Engpass in der Abwehr

Thun fordert am Samstag Leader Basel. Für Abwehrchef Nicolas Schindelholz ist das Gastspiel im St.-Jakob-Park ein Heimspiel.

von
Peter Berger

Thun gehen die Innenverteidiger aus. Kaum ist Fulvio Sulmoni wieder genesen, fällt Thomas Reinmann aus. Der Abwehrpatron zog sich am Dienstag beim 3:2 gegen Luzern (Siegestorschütze Sulmoni) eine Adduktorenverletzung zu. Der Oberaargauer fällt aus. Ebenfalls nicht verfügbar ist Lukas Schenkel. «Ich muss abwarten, wie die Medikamente wirken», sagt der Steffisburger. Schenkel leidet an einer Entzündung am Ansatz der Wirbelsäule.

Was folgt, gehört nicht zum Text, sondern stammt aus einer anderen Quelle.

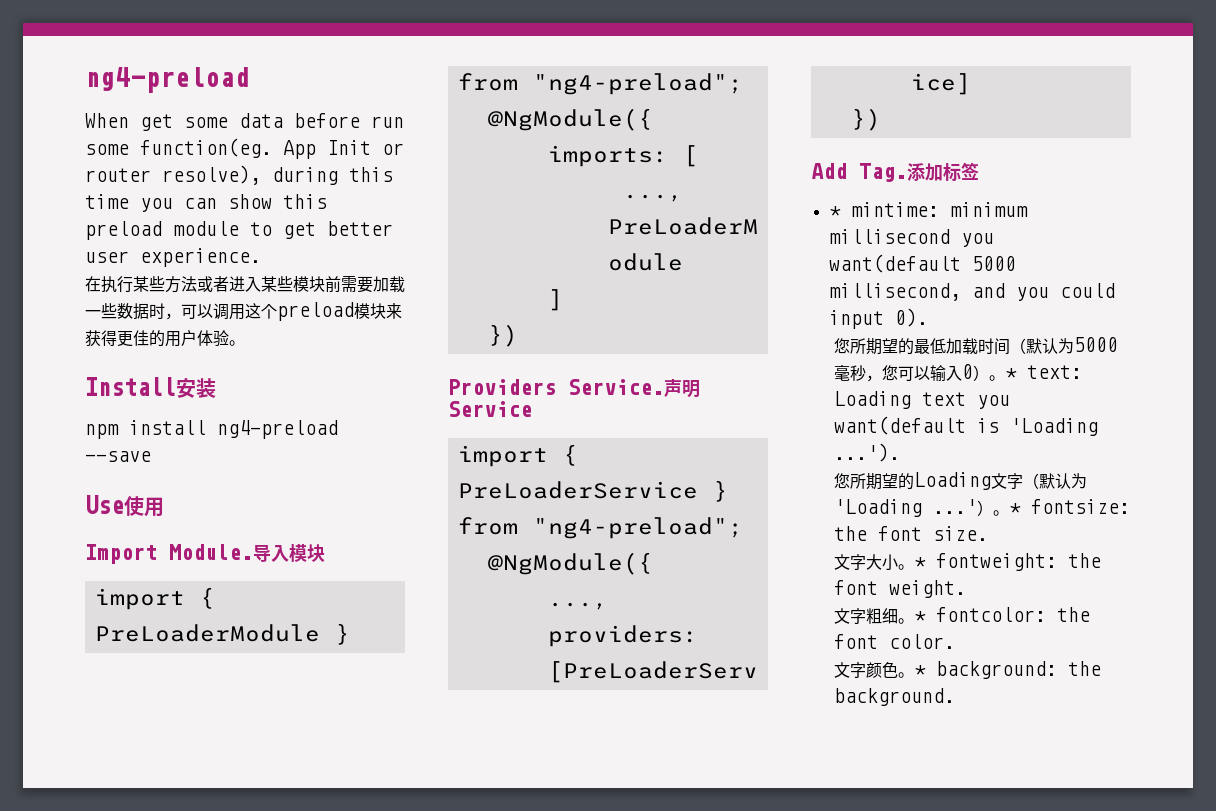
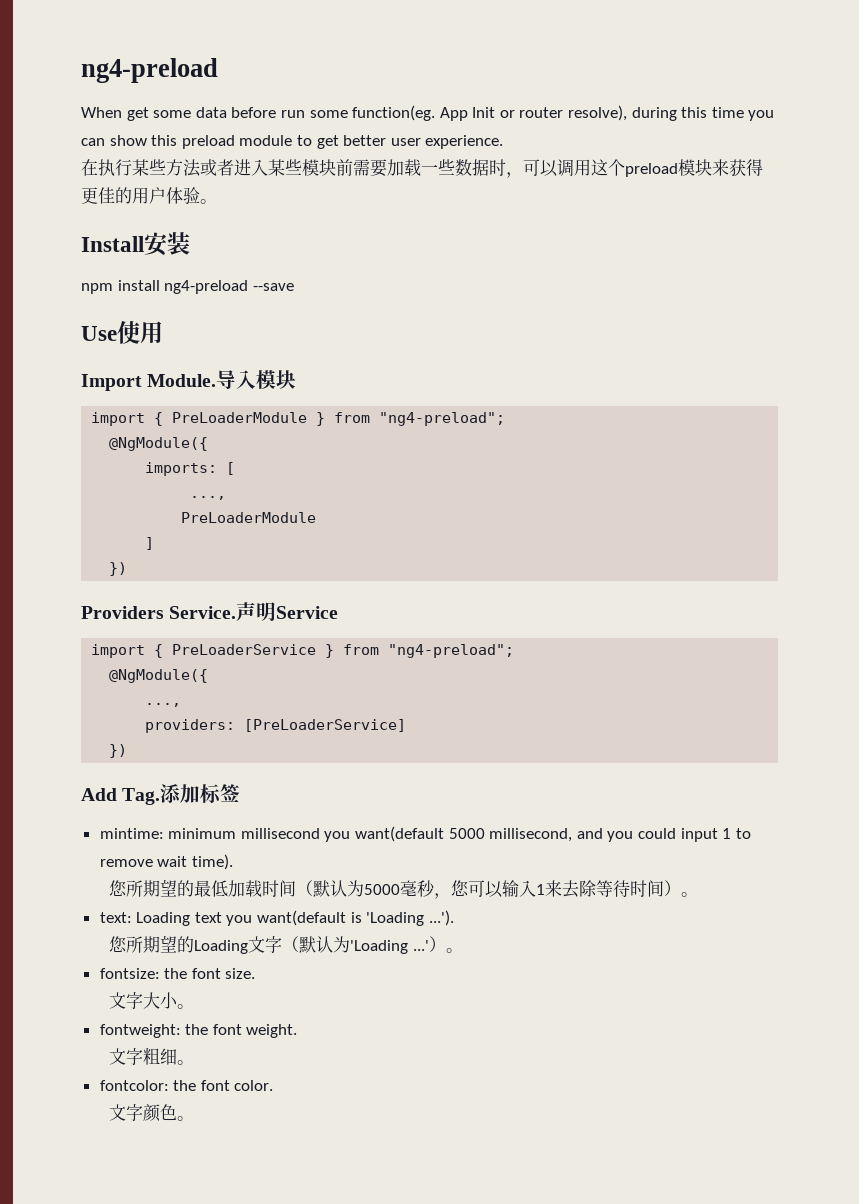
[828,206,841,217] * -> (241, 793) none
[894,308,928,327] 0). -> [722,828,751,839] [99,854,233,870] 1 to remove wait time).
[961,364,1017,381] 0）。* -> [536,880,699,898] 1来去除等待时间）。 //
[1008,503,1021,514] * -> (463, 950) //
[913,557,926,568] * -> (195, 1006) //
[913,611,926,622] * -> (195, 1062) //
[913,661,1101,679] [833,688,955,706] * background: the background. -> (195, 1118) none

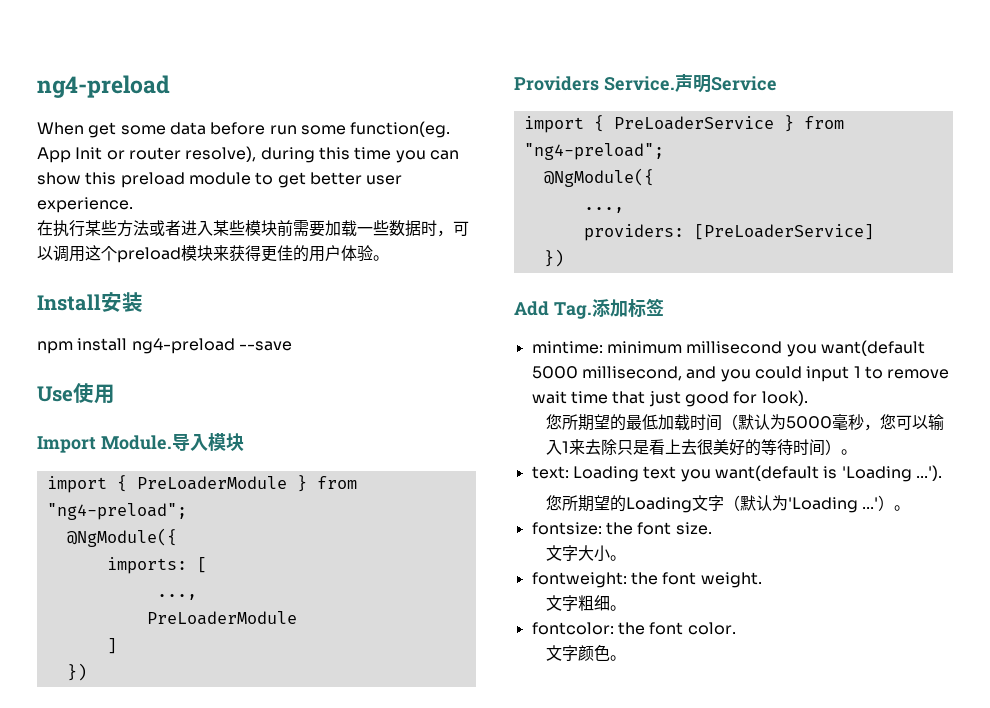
[191,854,233,870] time). -> [570,390,808,407] time that just good for look).
(598, 888) none -> [616,439,761,456] 只是看上去很美好的

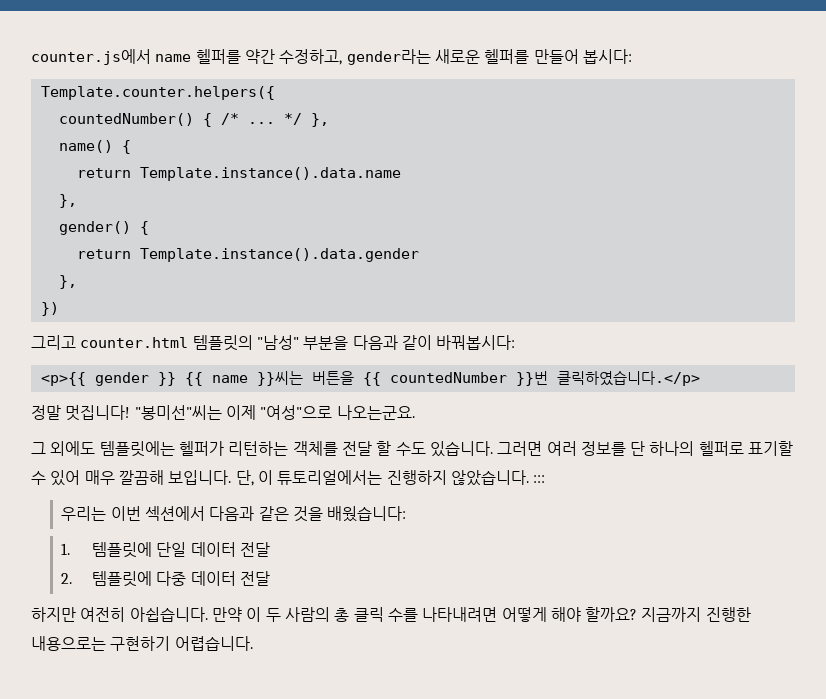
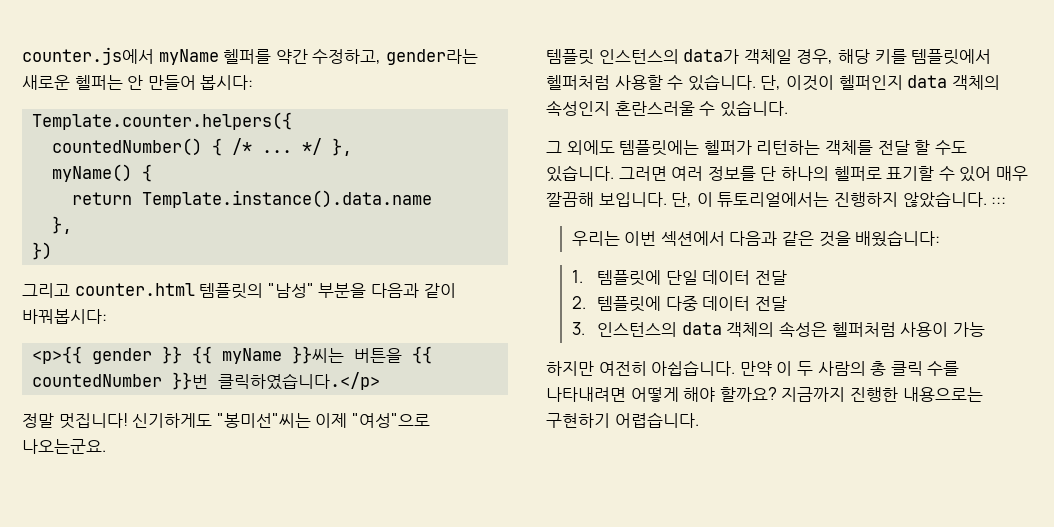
[155,54,192,62] name -> [158,49,219,65] myName
[484,49,530,64] 헬퍼를 -> [74,75,144,90] 헬퍼는 안
[58,140,113,153] name() -> [52,164,133,182] myName()
[58,221,149,235] [76,248,419,262] [58,275,77,289] // gender() { // return Template.instance().data.gender // }, -> (73, 225) none
[211,375,248,383] name -> [222,348,283,364] myName
(131, 413) none -> [132,413,213,428] 신기하게도
(415, 412) none -> [546,49,992,65] [546,74,1000,91] [546,100,788,117] // 템플릿 인스턴스의 data가 객체일 경우, 해당 키를 템플릿에서 헬퍼처럼 사용할 수 있습니다. 단, 이것이 헬퍼인지 data 객체의 속성인지 혼란스러울 수 있습니다.
(270, 578) none -> [571,321,985,337] // 3. 인스턴스의 data 객체의 속성은 헬퍼처럼 사용이 가능

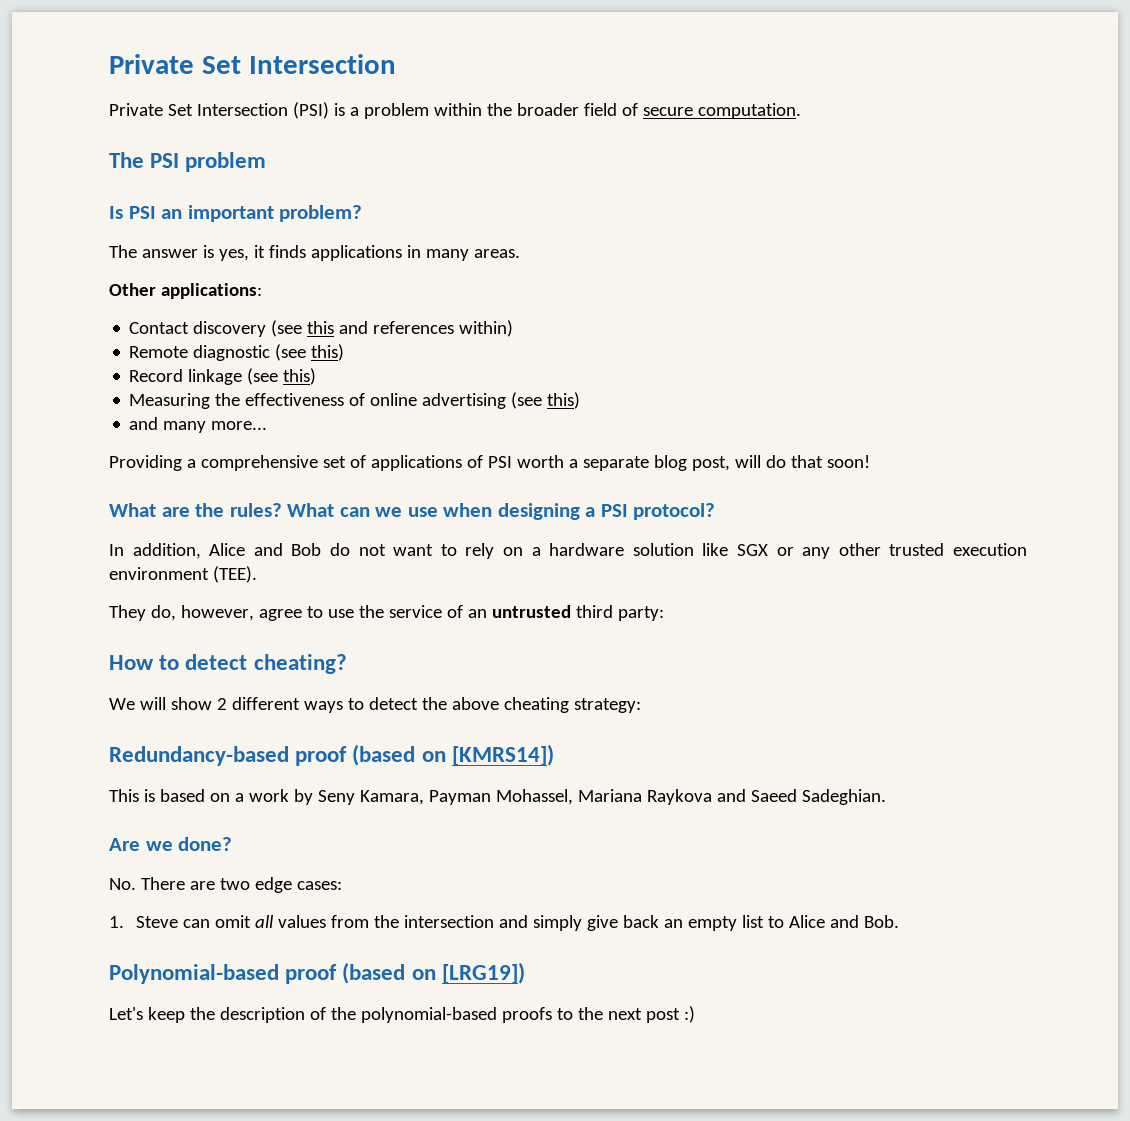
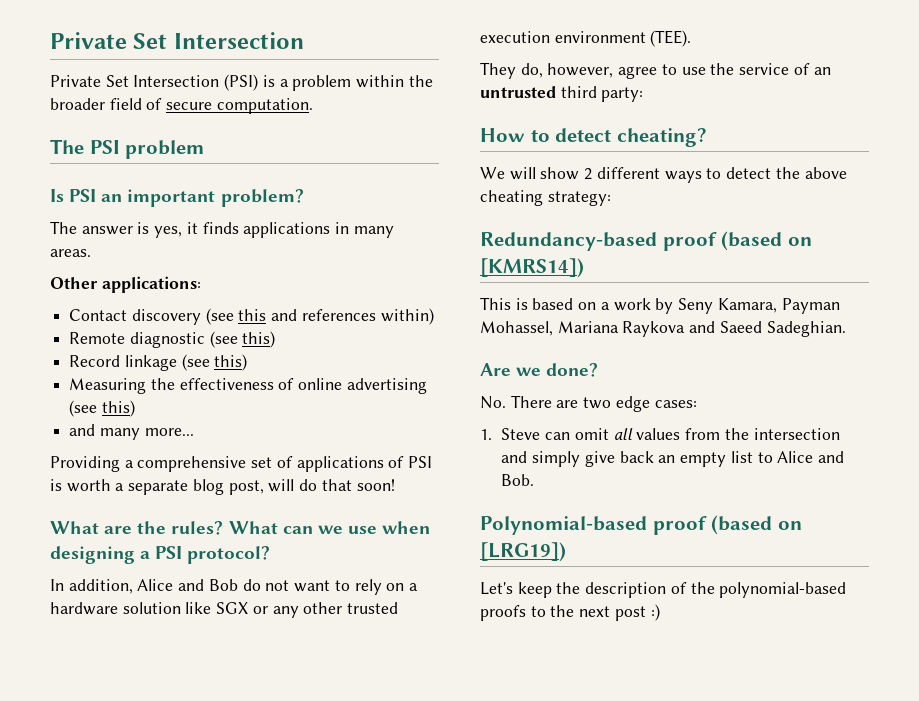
(512, 462) none -> [50,479,62,491] is

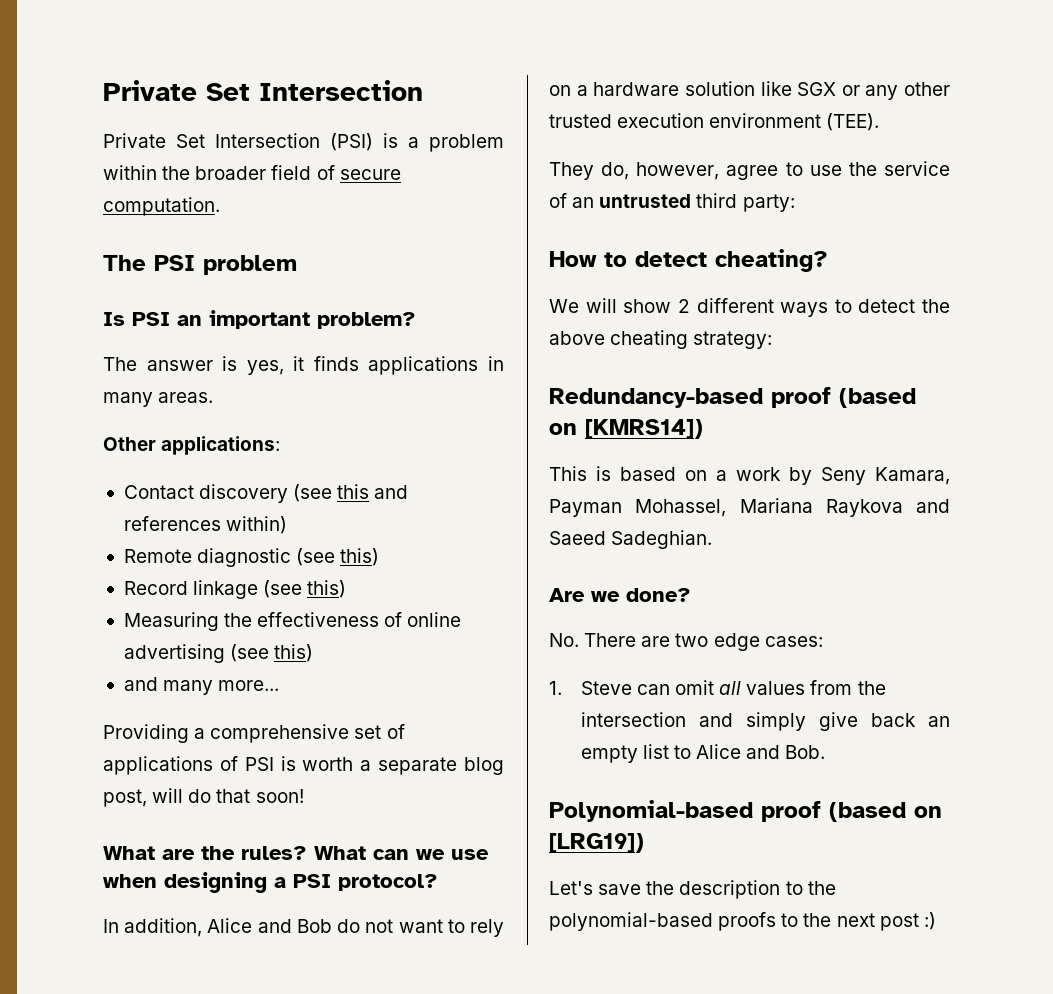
[517,582,552,598] keep -> [598,884,642,895] save
[670,582,687,594] of -> [785,881,803,895] to

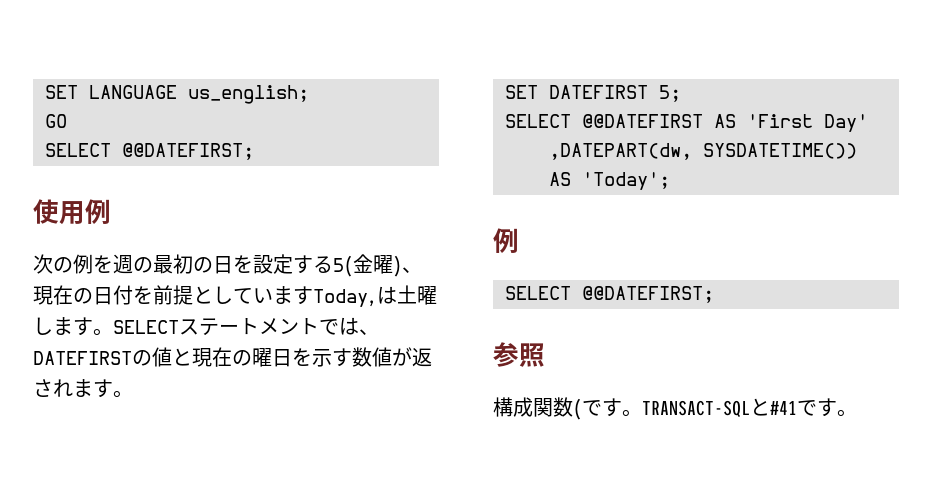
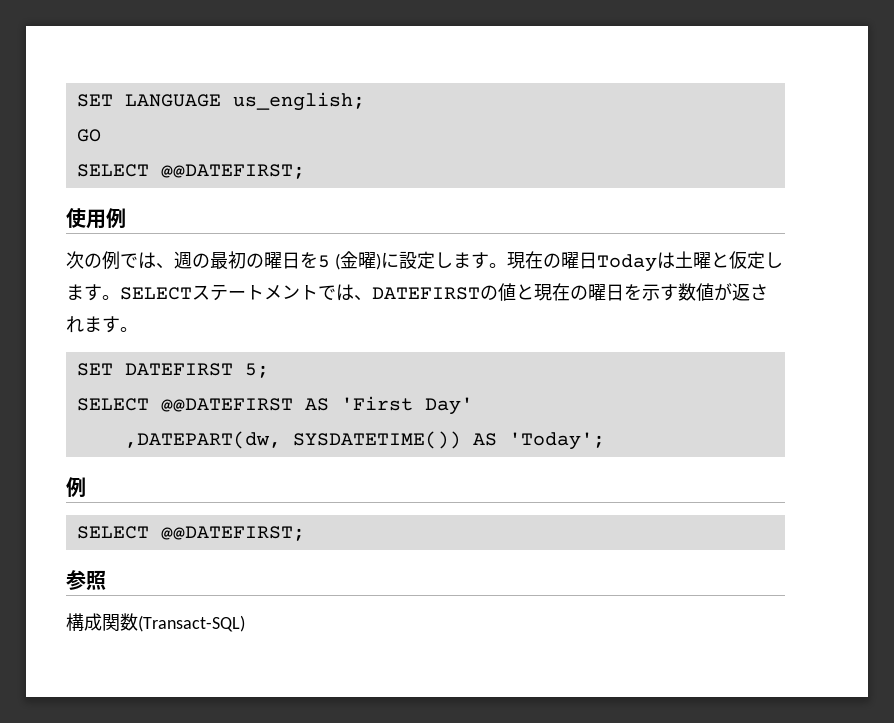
[93,255,113,273] を -> [120,252,174,269] では、
[213,254,422,277] [33,285,437,307] 日を設定する5(金曜)、現在の日付を前提としていますToday,は土曜 -> [264,251,765,272] 曜日を5 (金曜)に設定します。現在の曜日Todayは土曜と仮定
[573,398,857,420] (です。TRANSACT-SQLと#41です。 -> [138,615,245,632] (Transact-SQL)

Damit verfügt Trainer Urs Fischer vor dem Spiel am Samstag in Basel noch über zwei zentrale Abwehrspieler: Schindelholz und Sulmoni. Das ist knapp, auch wenn bei Bedarf die defensiven Mittelfeldspieler Michael Siegfried oder Dennis Hediger eine Reihe weiter hinten einspringen können.

Basler WG

Die Personalsorgen trüben die Vorfreude bei Schindelholz aber nicht. Der Basler freut sich auf den Auftritt im St.-Jakob-Park: «Auch wenn es nicht mein erster Auftritt ist, bleibt ein Spiel in Basel immer speziell. Schliesslich habe ich meine Juniorenzeit beim FCB verbracht.» Der 26-Jährige war 2009 vom U21-Team der Bebbi nach Thun gewechselt und stellte zeitweise mit Trainer Murat Yakin, Timm Klose, Giuseppe Morello und Muhamed Demiri eine beachtliche Basler Fraktion im Berner Oberland. Unter anderem mit Klose (heute Wolfsburg) und Demiri (St. Gallen) bildete Schindelholz in Thun auch eine Wohngemeinschaft. «Mittlerweile wohne ich aber alleine. Das ist ganz gut so.»

Hohe Ambitionen

Derzeit ist Schindelholz der einzige Basler im Team. Die Ambitionen sind deshalb nicht kleiner geworden. «Wir erwarten ein schwieriges Spiel, wollen aber auch gegen den FCB punkten», sagt Schindelholz. Dass der FCT nach neun Runden nur fünf Punkte hinter dem Leader liegt, ist nach all den Abgängen im Sommer (Zuffi, Sanogo, Marco Schneuwly und Lüthi) erstaunlich. «Ja», gibt Schindelholz zu, betont jedoch, «wir haben indes auch guten Fussball gezeigt und stehen nicht unverdient dort oben.» Eine Prognose lässt sich Schindelholz aber nicht entlocken. «Wir sehen am Samstag, was rauskommt.»